I told him it that it was one of my favorite bars and that is was closing at the end of the month. The bar has been open since 1979, has lived through so many versions of Gay New York, and will finally be brought to its end by the insane leaps of real estate prices in Manhattan, the bar's rent being doubled, one of the few remaining outposts of an older gay New York being edged out, killed.
I ordered a whiskey and coke. He ordred a whiskey and ginger ale. I mourned this bar's passing to him. At some point, I realized the strange symmetry happening. The bar and our relationship were supposed to have April 1st end dates, that the day he was supposed to be out of this city was the same day this bar is in fact due to close, that by inviting him to come mourn this bar's closure, I wanted him to mourn something else with me, to realize perhaps that something else should be mourned in addition to this bar.

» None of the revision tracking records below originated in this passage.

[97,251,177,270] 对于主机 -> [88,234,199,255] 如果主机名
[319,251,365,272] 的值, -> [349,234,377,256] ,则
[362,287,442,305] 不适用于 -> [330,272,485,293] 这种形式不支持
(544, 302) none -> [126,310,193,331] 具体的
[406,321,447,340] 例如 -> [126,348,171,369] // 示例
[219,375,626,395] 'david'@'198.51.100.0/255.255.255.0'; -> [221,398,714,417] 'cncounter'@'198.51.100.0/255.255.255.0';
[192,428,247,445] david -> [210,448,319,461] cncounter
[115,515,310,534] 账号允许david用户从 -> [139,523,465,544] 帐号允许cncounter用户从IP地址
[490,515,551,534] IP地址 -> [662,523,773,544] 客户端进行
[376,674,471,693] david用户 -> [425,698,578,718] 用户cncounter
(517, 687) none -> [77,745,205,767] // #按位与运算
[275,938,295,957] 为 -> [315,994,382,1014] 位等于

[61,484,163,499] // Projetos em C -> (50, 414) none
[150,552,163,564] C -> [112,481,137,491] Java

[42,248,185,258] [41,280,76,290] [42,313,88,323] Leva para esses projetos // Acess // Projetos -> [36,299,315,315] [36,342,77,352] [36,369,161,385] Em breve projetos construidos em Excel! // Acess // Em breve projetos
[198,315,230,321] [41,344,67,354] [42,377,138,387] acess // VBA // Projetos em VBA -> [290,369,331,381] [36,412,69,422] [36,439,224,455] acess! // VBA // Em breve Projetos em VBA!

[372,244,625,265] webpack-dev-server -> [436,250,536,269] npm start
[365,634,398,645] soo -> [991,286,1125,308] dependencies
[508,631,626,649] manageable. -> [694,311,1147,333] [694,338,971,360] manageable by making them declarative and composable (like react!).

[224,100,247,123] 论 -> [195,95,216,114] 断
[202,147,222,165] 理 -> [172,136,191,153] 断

He was just as cute as he always was. I wanted to kiss him more than anything, and it made me so sad that he no longer wanted that, that I, by saying this desire after he had told me he didn't want anything physical, that it made me desperate, that it made me creepy. It's why I hate so much when someone you are more than friends with, tells you they want to be just friends, and though they would be a great friend to have in your life, there are very strong elements of the human to you despite what you might think about yourself in more generous times, say that you are okay with this or that you are cool enough to be friends with someone that rejects you, instead though you are pretty human, a vain, proud, absurd creature.
We left. We went to Marie's Crisis. No one was singing yet, the piano player had just recently started, and the bathroom tiles were the most beautiful color of seafoam green. I wanted to lie down on them and smoke a cigarette and drink a beer and look up and see Bonnie and Jamie and talk about Sarasota, to be somewhere else in my life. From there, we went to his house, watched some movies on cable, ate a burrito, and then went to Metropolitan together. And what used to feel so easy, so amazingly un-self-aware, has become something agonizingly aware of its current state, of its difference from that closeness that used to be there, that had been established so quickly and that somehow faded with just as much quickness.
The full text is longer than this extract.